__Activity__
Starting at the line that contains "payment method: cheque -> PayPal", copy every line through the end of the records below exactly as written, leaving out pictures.

(Change detection outputs)
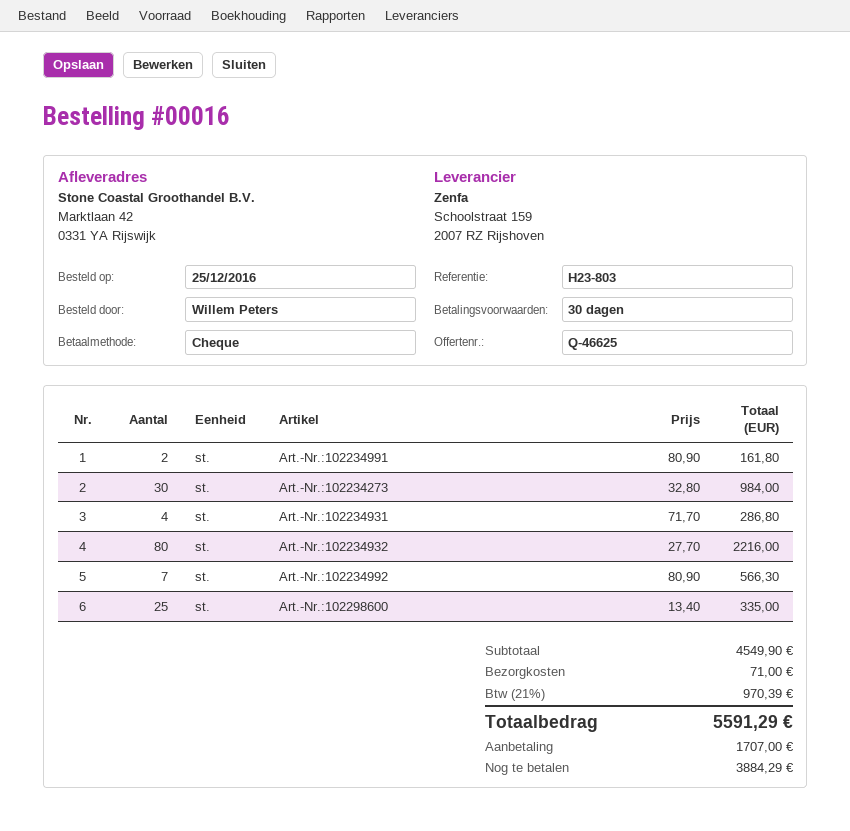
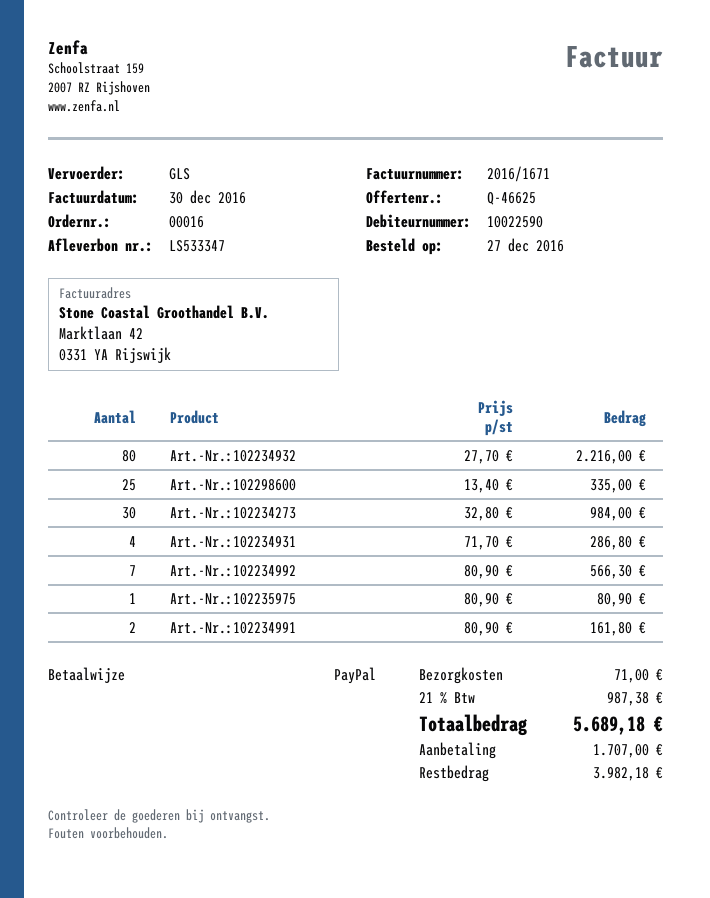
order date: 2016-12-25 -> 2016-12-27
payment method: cheque -> PayPal
Art.-Nr.:102235975: none -> 1 x 80.90 = 80.90
tax: 21% = 970.39 -> 21% = 987.38
total: 5591.29 -> 5689.18
balance: 3884.29 -> 3982.18

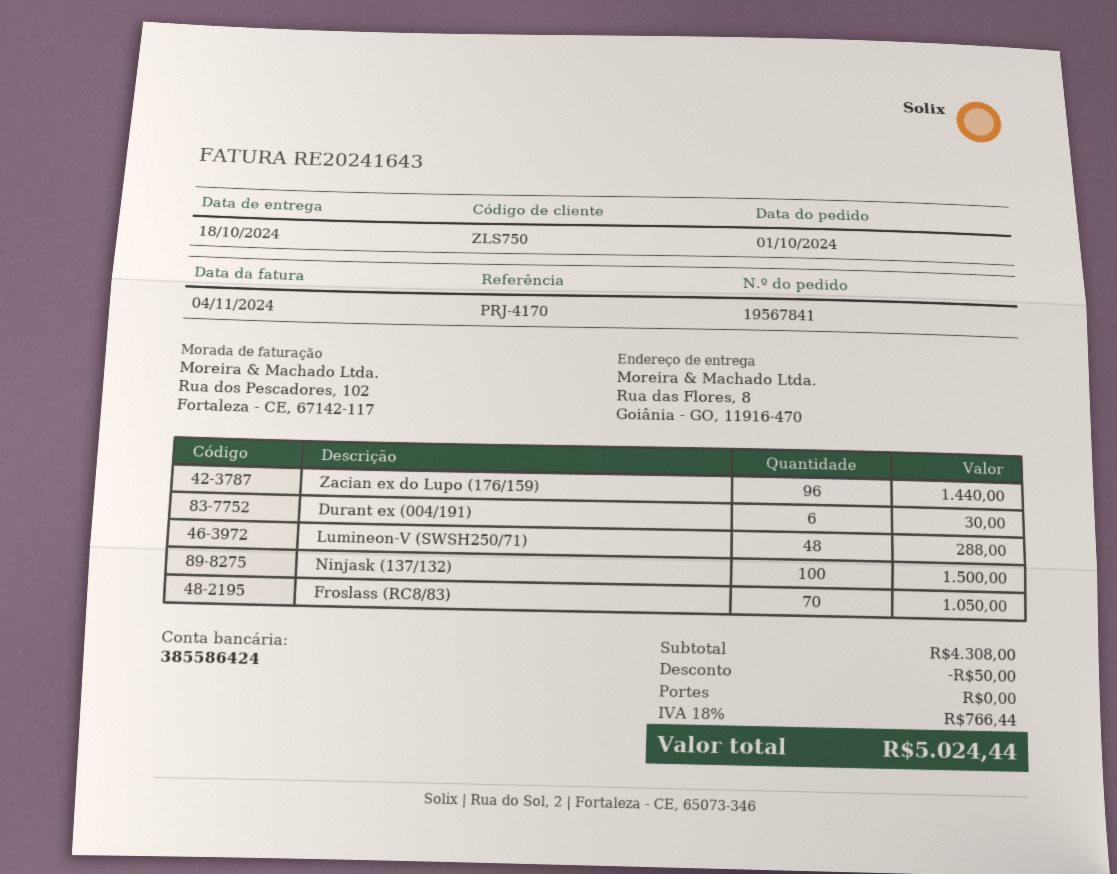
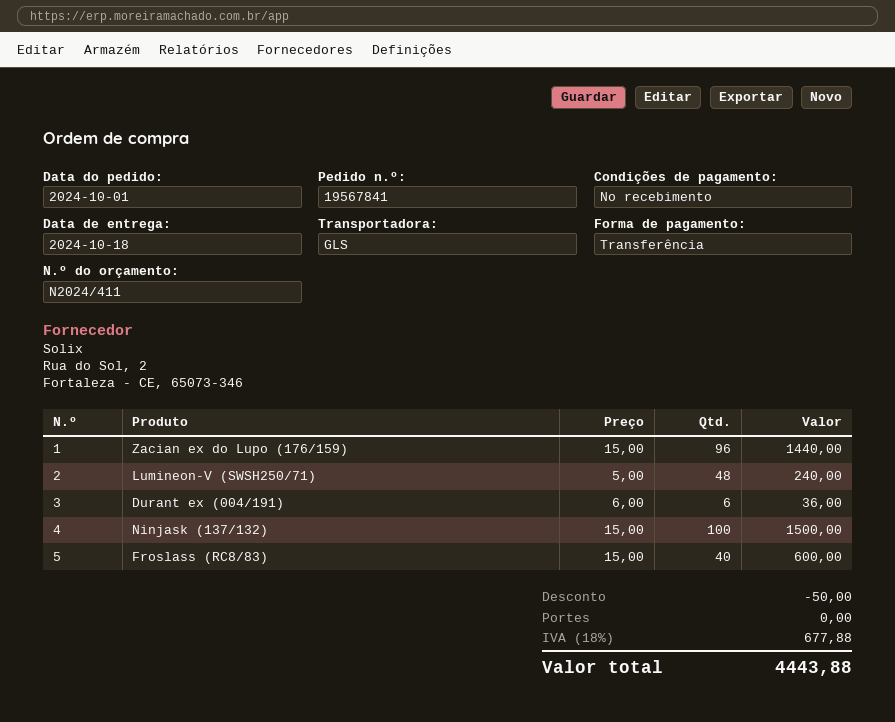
Durant ex (004/191): 6 for 30.00 -> 6 for 36.00
Lumineon-V (SWSH250/71): 48 for 288.00 -> 48 for 240.00
Froslass (RC8/83): 70 for 1050.00 -> 40 for 600.00
tax: 18% = 766.44 -> 18% = 677.88
total: 5024.44 -> 4443.88

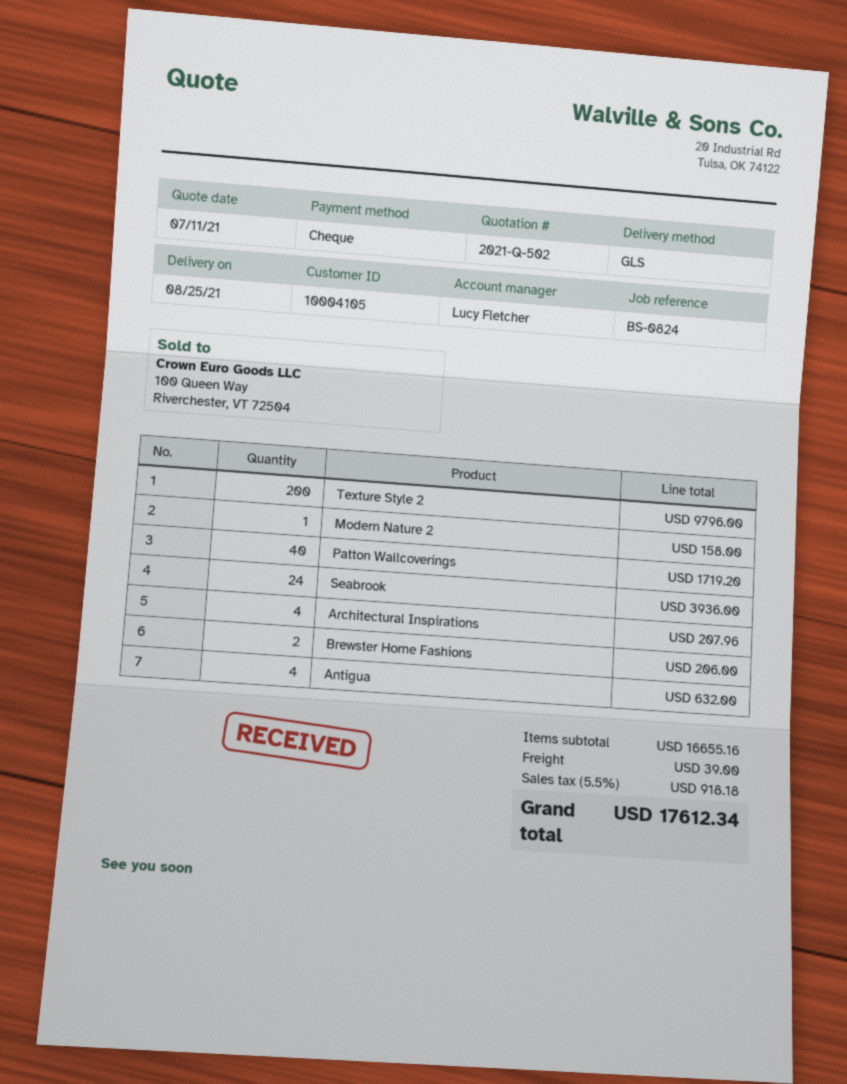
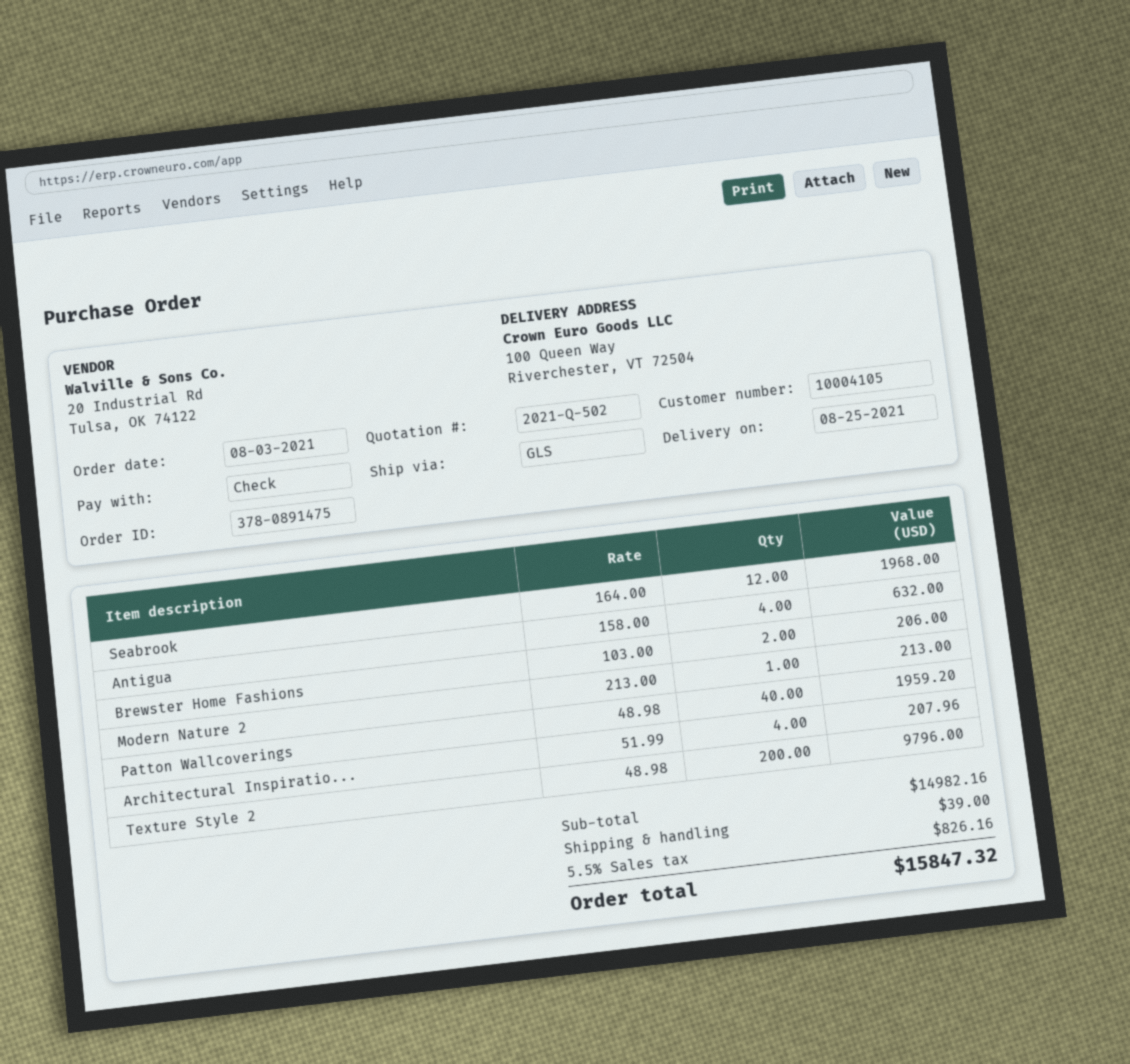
Modern Nature 2: 1 for 158.00 -> 1 for 213.00
Patton Wallcoverings: 40 for 1719.20 -> 40 for 1959.20
Seabrook: 24 for 3936.00 -> 12 for 1968.00
subtotal: 16655.16 -> 14982.16
tax: 5.5% = 918.18 -> 5.5% = 826.16
total: 17612.34 -> 15847.32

__Answer to the problem__
payment method: cheque -> PayPal
Art.-Nr.:102235975: none -> 1 x 80.90 = 80.90
tax: 21% = 970.39 -> 21% = 987.38
total: 5591.29 -> 5689.18
balance: 3884.29 -> 3982.18

Durant ex (004/191): 6 for 30.00 -> 6 for 36.00
Lumineon-V (SWSH250/71): 48 for 288.00 -> 48 for 240.00
Froslass (RC8/83): 70 for 1050.00 -> 40 for 600.00
tax: 18% = 766.44 -> 18% = 677.88
total: 5024.44 -> 4443.88

Modern Nature 2: 1 for 158.00 -> 1 for 213.00
Patton Wallcoverings: 40 for 1719.20 -> 40 for 1959.20
Seabrook: 24 for 3936.00 -> 12 for 1968.00
subtotal: 16655.16 -> 14982.16
tax: 5.5% = 918.18 -> 5.5% = 826.16
total: 17612.34 -> 15847.32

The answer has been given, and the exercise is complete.